Now, I may have read this book twice before but this time, I read it with translation in mind. I don’t often talk about this part of my life here on the blog but when a translator works on a text, she takes it apart at its most basic level – the language – and rebuilds the story in another language. This is why I was struck, even more than before, with the brilliance of Lynch’s prose. His style is pretty dense, the dialogues are sometimes polished to the point of over-abundance (but it all makes sense when the characters are who they are) and the world-building alone brings along such a wealth of new expressions that I am in awe – and scared witless because I can only hope that I will do the book justice in Slovenian.

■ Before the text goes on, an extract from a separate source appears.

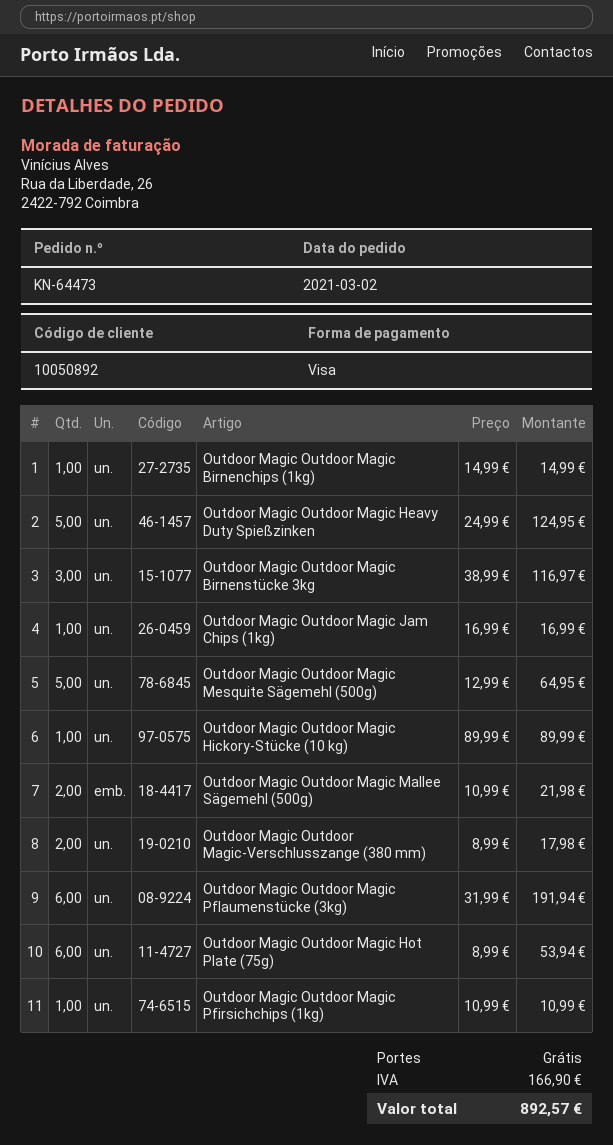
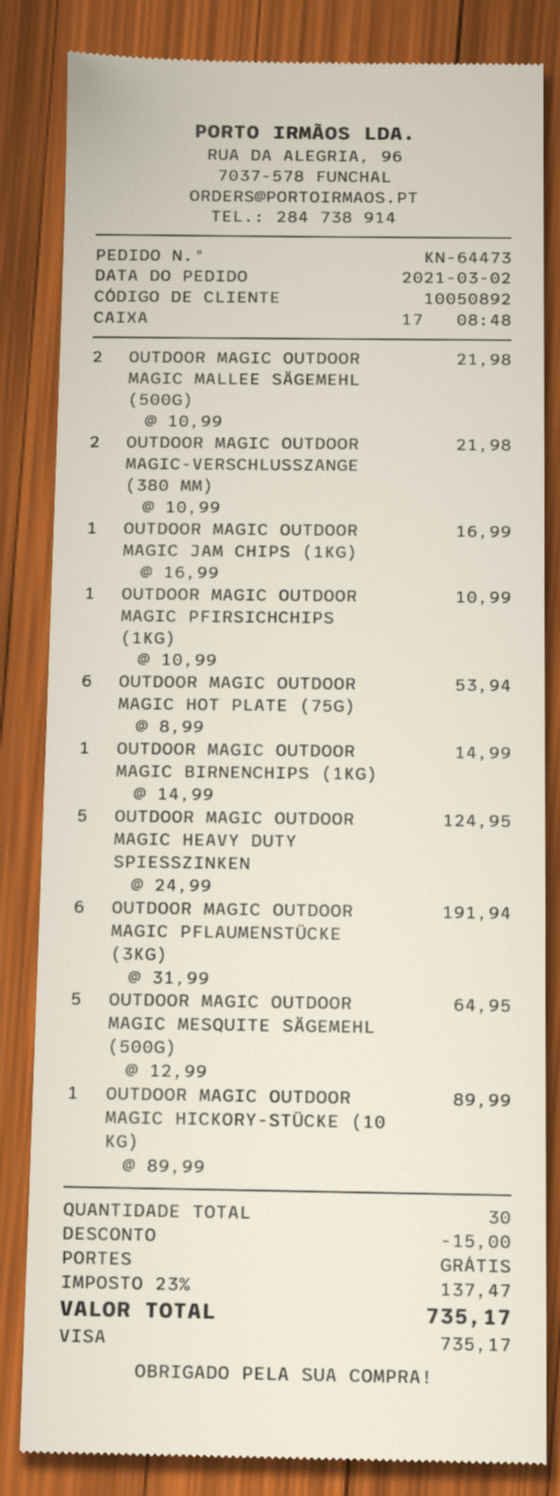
Outdoor Magic Outdoor Magic Birnenstücke 3kg: 3 x 38.99 = 116.97 -> none
Outdoor Magic Outdoor Magic-Verschlusszange (380 mm): 2 x 8.99 = 17.98 -> 2 x 10.99 = 21.98
discount: none -> 15.00
tax: 166.90 -> 137.47
total: 892.57 -> 735.17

So. I am really happy I got to merge my blog with my work for once and review this book here. I am looking forward to re-reading Red Seas Under Red Skies and The Republic of Thieves (both of which I’ve only read once) in anticipation of the publication of The Thorn of Emberlain (it’s scheduled to hit the shelves in July 2016).
If you reviewed The Lies of Locke Lamora, please don’t hesitate to leave your link in the comments! At the same time, I’d like to remind you all that this is A SPOILER FREE ZONE and that you should probably indicate if your review contains spoilers. Also, if you’ve already finished all the published books, don’t spoil the fun for others who are only just beginning to enjoy Lynch’s masterpieces – I know that nobody would do this on purpose but accidents do happen.
And don’t forget – our reviews for Red Seas and The Republic go live on February 15 and March 30, respectively.
Have you read The Lies of Locke Lamora? What did you think?
Do you prefer your heroes on the right side of the law? Or do you like them a bit crooked?